1
Erin
My mother always told me I was too young to be so stressed.
She told me when I was just six, learning to tie my shoes, furious the older kids could do it.
She told me when I fussed over going to the prom or not-- not, by the way, because all the boys were too immature.
And she told me when I sent my first query letter to an agent for my books.
Maybe she was right those other times, but now, as I pace outside the far too grandiose doors of that very same agent who agreed to take me on, I know this is when it's okay to be stressed. Who cares if I'm only eighteen? I’ve always felt older, anyway. An old soul.
Which, my agent Michael told me, is a great quality. Now I'm here, pacing outside his office with its elaborate doors. All he cares about are those fucking doors. He constantly tells the story about buying them off some church in South America. Or something like that. If I’m honest, I don’t really listen when he goes on tangents about places I've never been in my short time on this earth. I let him talk and I go back to working out a plot problem or tweaking a piece of dialogue. All in my own head, of course.
Right now, I’m waiting for him to finish reading the final chapters of the book that I’ve been working on for months, before I finished high school, in fact. It's been slowly coming together, put aside for other ideas that seemed better but weren't. That's why they were always rejected. But this? This is the one. Finally, I think that he’ll agree to send me on submission. I can practically taste it with this book. The characters leap off the page, the emotions are there; the dialogue is snappy, and the sex is hot.
I’m not one of those writers that thinks everything they write is god’s gift to man and that it’s going to be a worldwide bestseller, but I can see this one doing well. Hopefully. Optimistically. God, I hope that he likes it. I can’t stop biting my nails and wearing a path in the plush carpet.
My heart jumps into my throat when I hear footsteps. The door opens and he puts his head out. “Come on in, Erin.”
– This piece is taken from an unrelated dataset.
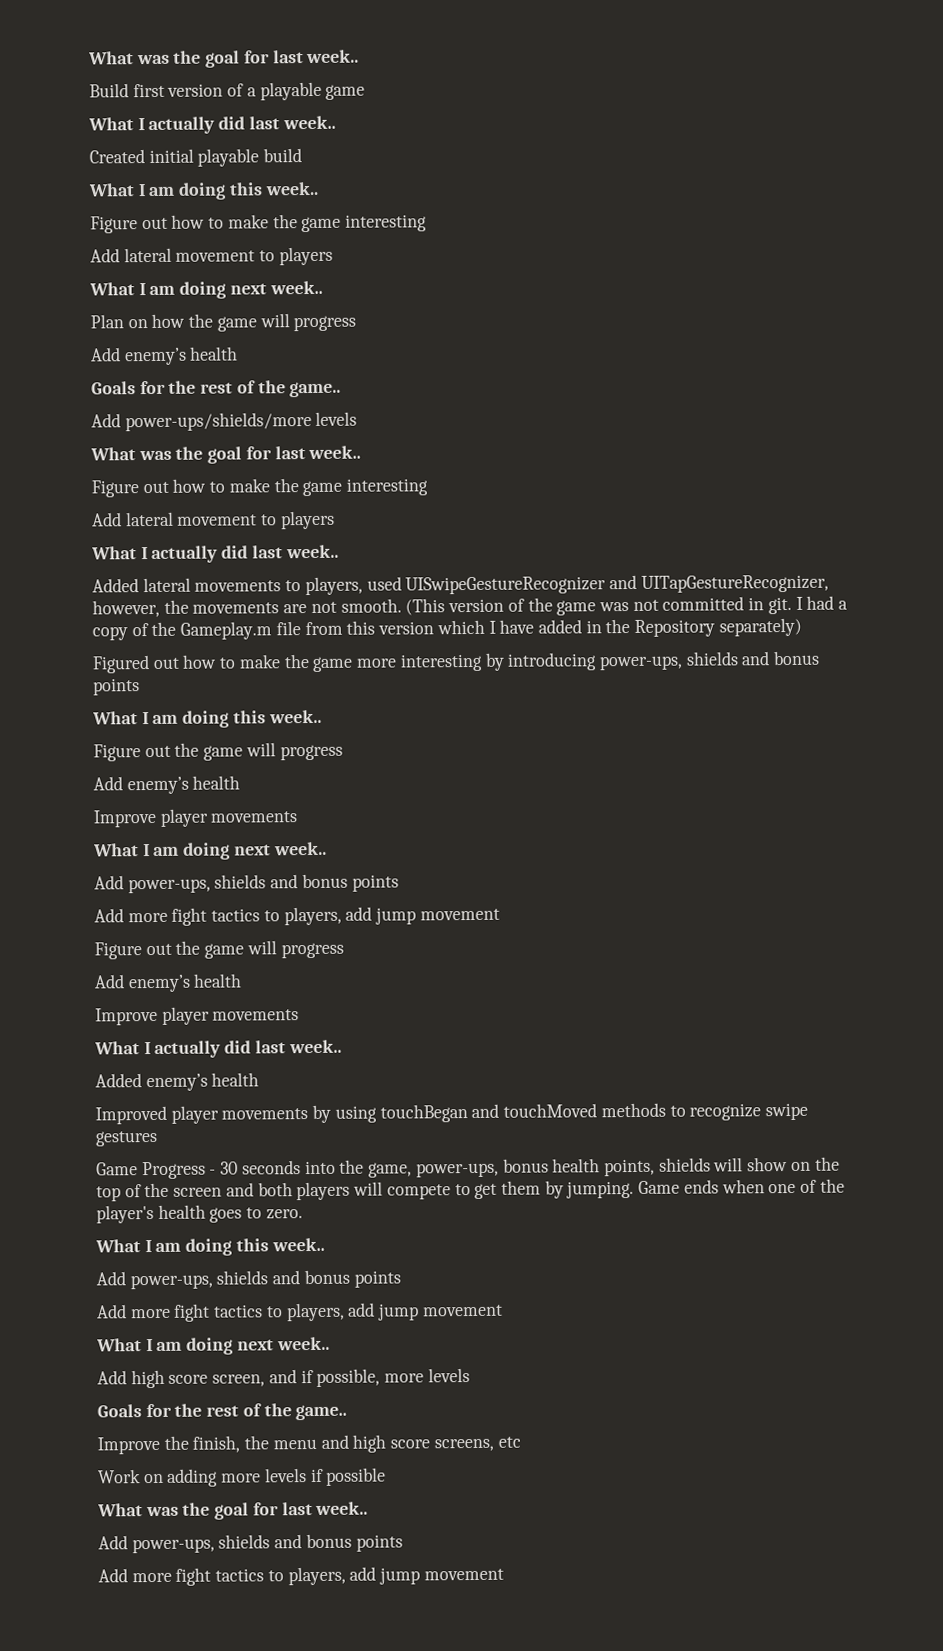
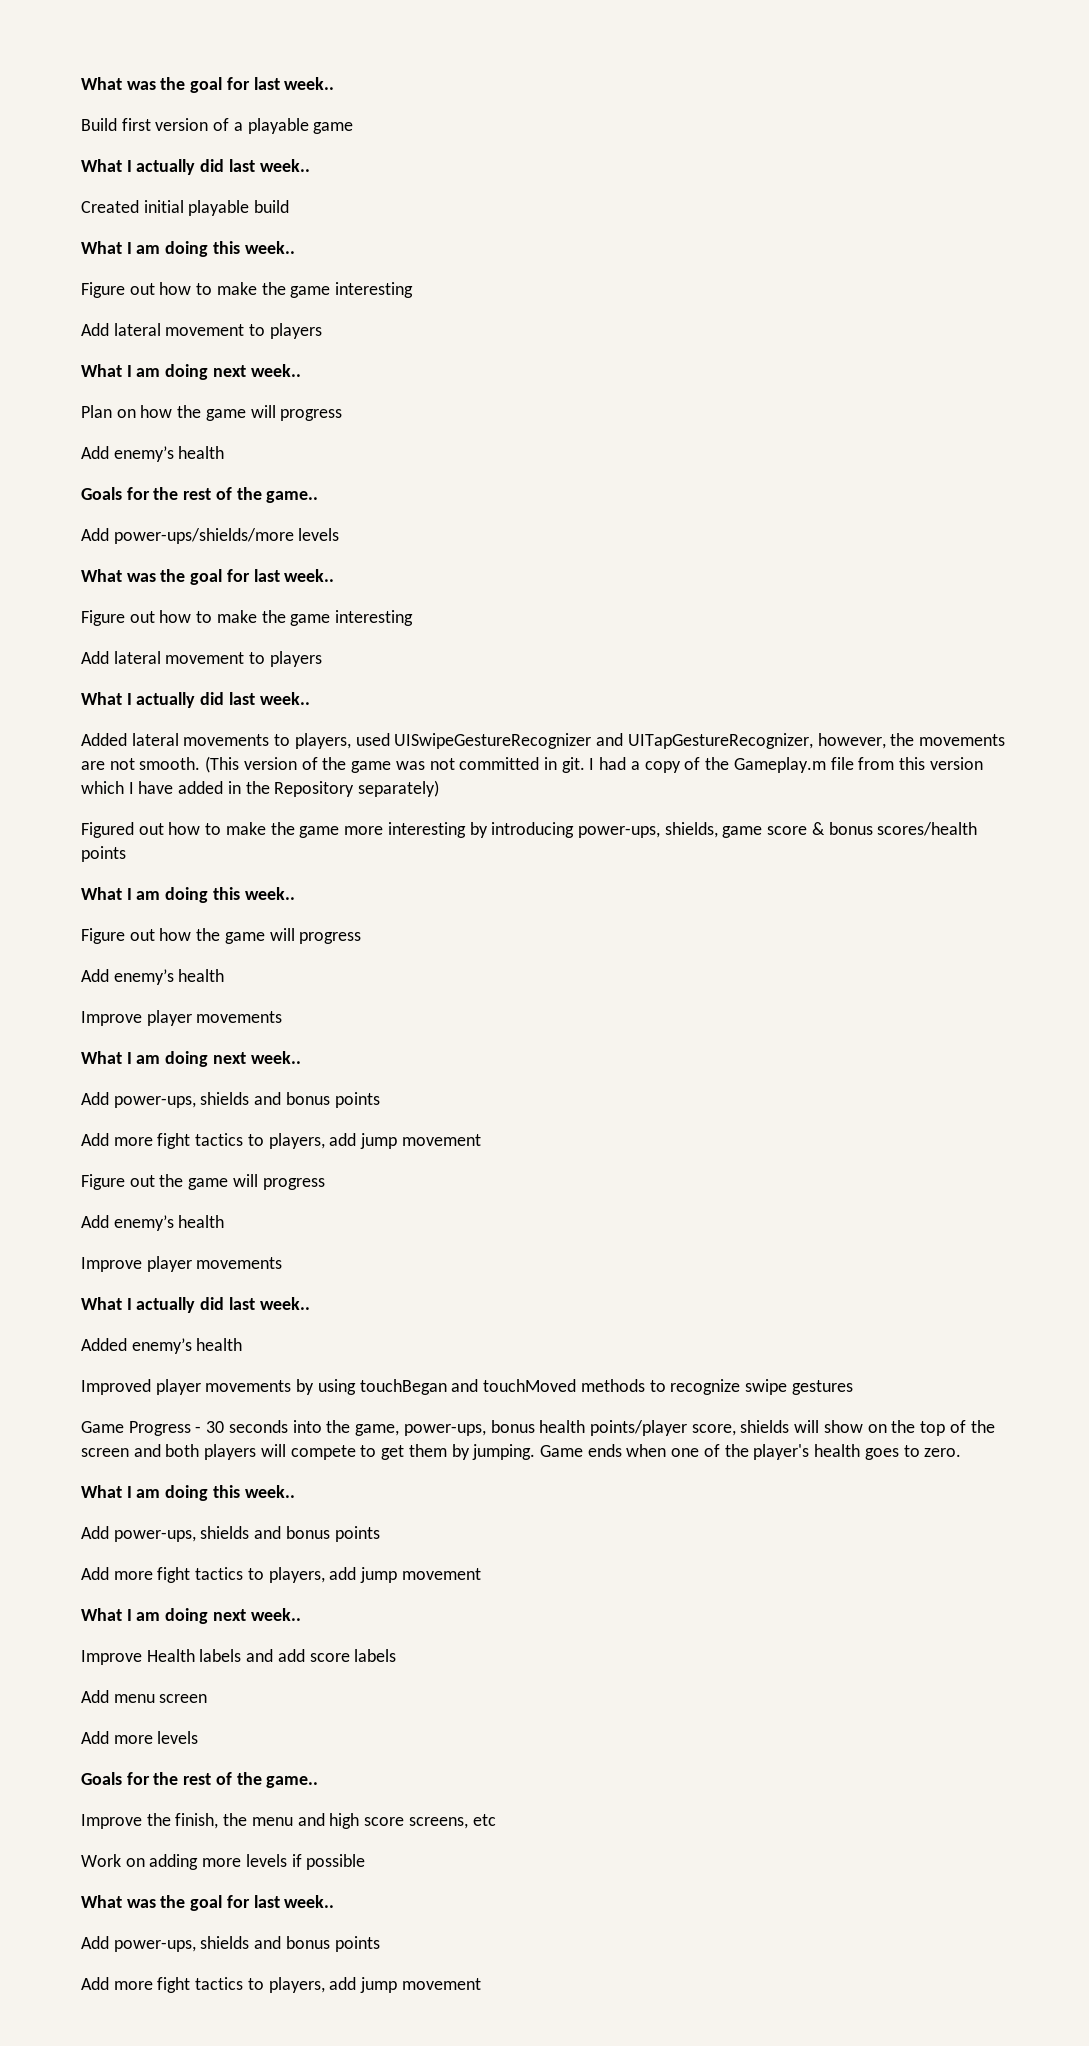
[685,650,820,666] shields and bonus -> [664,822,978,838] shields, game score & bonus scores/health
(171, 751) none -> [159,928,192,941] how
[603,1158,655,1177] points, -> [589,1420,736,1436] points/player score,
[97,1368,381,1389] Add high score screen, and if possible, -> [81,1649,397,1665] [81,1690,208,1703] [81,1731,109,1744] Improve Health labels and add score labels // Add menu screen // Add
There are approximately a million baby kangaroos jumping up and down in my stomach. Joeys. That’s what they’re called. I sit in one of the big chairs on this side of Michael’s desk and do my best not to fidget. He was happy to take me on as my first agent, but nothing I've given him has stuck. Either I’ve been just behind a trend, didn’t hit the tropes hard enough, or I just wasn’t writing well enough. He'd always assure me the big idea was coming, that I was just too fresh, too young. I’ve been driving myself crazy trying to get a book exactly right.
It’s not like he’s stifling me. Michael Collins is one of the best literary agents in New York. Maybe even the best. The fact that he took a chance on me at all is a miracle.
He drops the stack of pages on his desk. “So,” he says. “How do you feel?”
“Nervous,” I say.
“Why?”
I shake my head. “Because I finally feel like this book is good enough to be the one and I’m dying to know what you think about it.”
He smiles, but with that smile my stomach drops, because I’ve seen that smile before and it’s the smile that comes with an apology. “I think that it’s almost there.”
The urge to tear up is immediate, but I force it back. I need to be a professional. “Revisions?”
“Actually,” he says, “I have a bit of a different idea. I think you need to get out of your own head and expand your writing in a different direction.”
“How am I going to do that?”
“Help Malik Ellis on his latest book.”
I stare at Michael, feeling my eyebrows rise into my hairline. Malik Ellis is the king of erotic romance. Against all odds, he’s carved out a name for himself in a female dominated genre and has managed to do so without being a complete prick and misogynist. Or at least that’s how it appears from the outside.
Not to mention that Mr. Ellis happens to be smoking fucking hot, and everyone who’s ever read one of his books has ended up with one hand in their pants, thinking about one of his characters. Or possibly him.
And I do mean everyone. Men and women.
Including me.
My mother never found the books of his that I'd sneak home. Lying in my bed at night, Malik's words guided me to discover more about my inexperienced body than I ever would have guessed. He was my first crush, in a way.